After the Bolsheviks swept to power in 1917, Dolgorukov was arrested in Petrograd and was imprisoned for a while in the fortress of Peter and Paul. Like the rest of his social class, he had lost all his wealth in the revolution. He made his way to the south and joined the White movement, first under the leadership of Kornilov and then under Denikin. According to an anecdote, he would proudly display a suit that a tailor had made for him from old sacks. His military fervour never left him; even after Denikin was in full retreat and the White cause was lost, he would preach resistance to anyone who would listen.

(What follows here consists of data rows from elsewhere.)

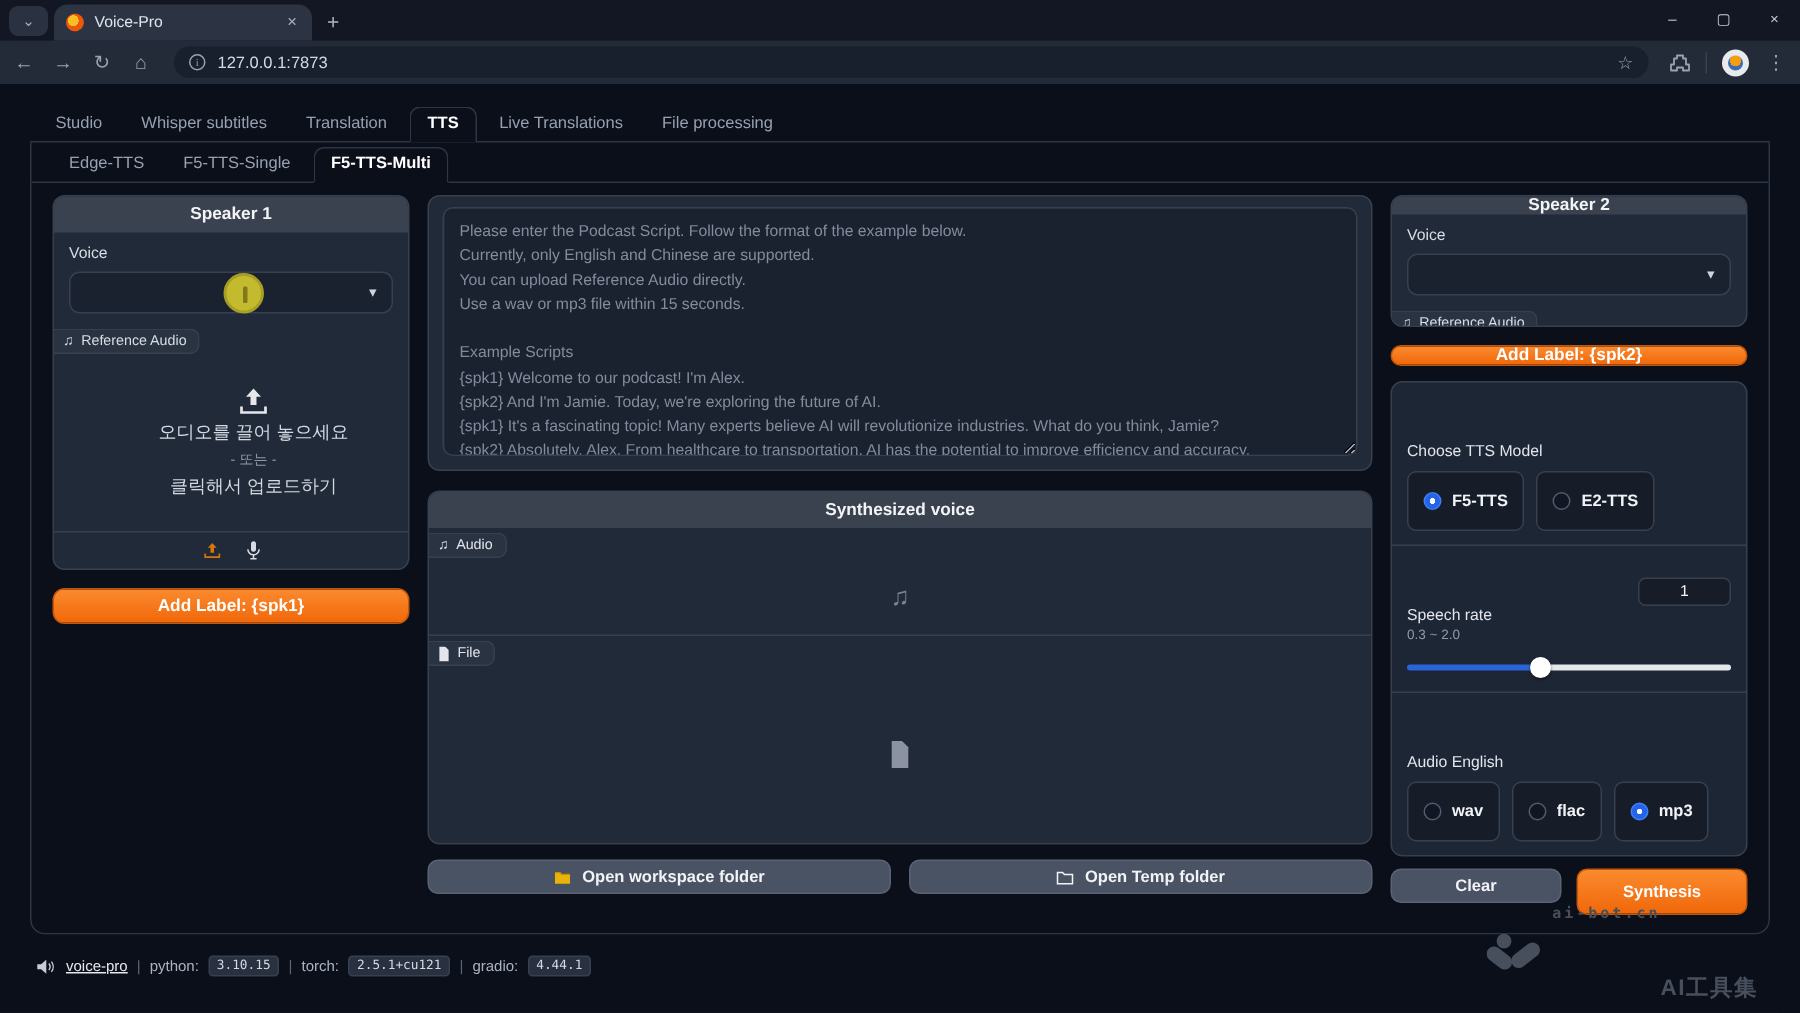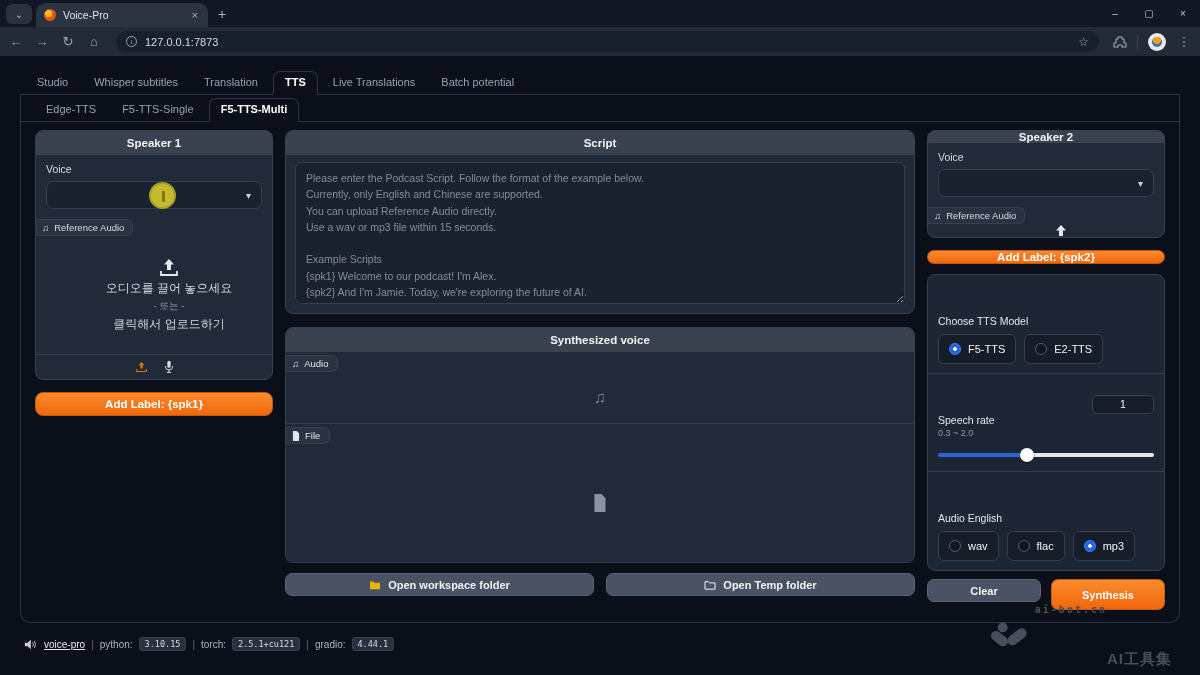--- a/index.html
+++ b/index.html
@@ -95,21 +95,21 @@
   .gray-btn { flex:1; height:23px; background:#4a5364; border:1px solid #5a6375; border-radius:7px; color:#f1f3f6;
               font-size:11px; font-weight:bold; display:flex; align-items:center; justify-content:center; gap:7px; }
 
   
   .settings-card { margin-top:10px; border:1px solid #36404f; border-radius:8px; background:#1d2634; }
   .set-section { padding:8px 10px 9px; }
   .set-section + .set-section { border-top:1px solid #36404f; }
   .set-label { font-size:10.5px; color:#e2e6ec; margin-bottom:7px;margin-top:32px; }
   .chip-row { display:flex; gap:8px; }
   .radio-chip { display:flex; align-items:center; gap:7px; background:#161d29; border:1px solid #36404f; border-radius:6px;
-                padding:8px 10px; font-size:11px; font-weight:normal; color:#f1f3f6; }
+                padding:13px 10px; font-size:11px; font-weight:bold; color:#f1f3f6; }
   .rdot { width:12px; height:12px; border-radius:50%; border:1px solid #525c6d; background:#101722; flex:none; }
   .rdot.on { border:1px solid #3b82f6; background:radial-gradient(circle, #ffffff 0 26%, #2563eb 27% 100%); }
   .rate-head { display:flex; align-items:center; justify-content:space-between; }
   .rate-input { width:62px; height:19px; background:#161d29; border:1px solid #36404f; border-radius:5px;
                 color:#f1f3f6; font-size:10.5px; text-align:center; }
   .rate-range { font-size:9px; color:#8f99a8; margin-top:2px; }
   .slider { position:relative; margin-top:10px; height:14px; }
   .slider-track { position:absolute; top:5px; left:0; right:0; height:4px; border-radius:2px;
                   background:linear-gradient(to right, #2b63d9 0 41%, #e5e7eb 41% 100%); }
   .slider-handle { position:absolute; top:0; left:calc(41% - 7px); width:14px; height:14px; border-radius:50%;
@@ -176,21 +176,21 @@
 </div>
 
 <div class="app">
 
   <div class="tabs-row">
     <div class="mtab">Studio</div>
     <div class="mtab">Whisper subtitles</div>
     <div class="mtab">Translation</div>
     <div class="mtab active">TTS</div>
     <div class="mtab">Live Translations</div>
-    <div class="mtab">Batch potential</div>
+    <div class="mtab">File processing</div>
   </div>
 
   <div class="tts-wrap">
 
     <div class="subtabs-row">
       <div class="stab">Edge-TTS</div>
       <div class="stab">F5-TTS-Single</div>
       <div class="stab active">F5-TTS-Multi</div>
     </div>
 
@@ -230,21 +230,20 @@
               <line x1="6" y1="11.5" x2="6" y2="14" stroke="#d7dce4" stroke-width="1.2"></line>
               <line x1="3.5" y1="14.5" x2="8.5" y2="14.5" stroke="#d7dce4" stroke-width="1.2"></line>
             </svg>
           </div>
         </div>
         <div class="orange-btn">Add Label: {spk1}</div>
       </div>
 
       <div class="col-mid">
         <div class="card script-card">
-          <div class="card-header">Script</div>
           <div class="script-body">
             <textarea class="script" placeholder="Please enter the Podcast Script. Follow the format of the example below.
 Currently, only English and Chinese are supported.
 You can upload Reference Audio directly.
 Use a wav or mp3 file within 15 seconds.
 
 Example Scripts
 {spk1} Welcome to our podcast! I'm Alex.
 {spk2} And I'm Jamie. Today, we're exploring the future of AI.
 {spk1} It's a fascinating topic! Many experts believe AI will revolutionize industries. What do you think, Jamie?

He went with General Wrangel to the Crimea, and after further defeats, took to the Balkans where he lived for several years as a penniless refugee. In 1925, having grown sick and tired of exile, he slipped across the Russian border disguised as a peasant. The Cheka arrested him but, failing to recognize their prisoner, released him. The following year, he was again wandering about southern Russia but this time he was detected and re-arrested by the Cheka.

On June 9, 1927, he was executed along with 19 other former officers and members of the Tsarist aristocracy. The Cheka had charged them with the assassination of Ambassador Voikov in Warsaw. They were shot without trial.

Pavel Dolgorukov had a twin brother named Pyotr, who lived on until 1951.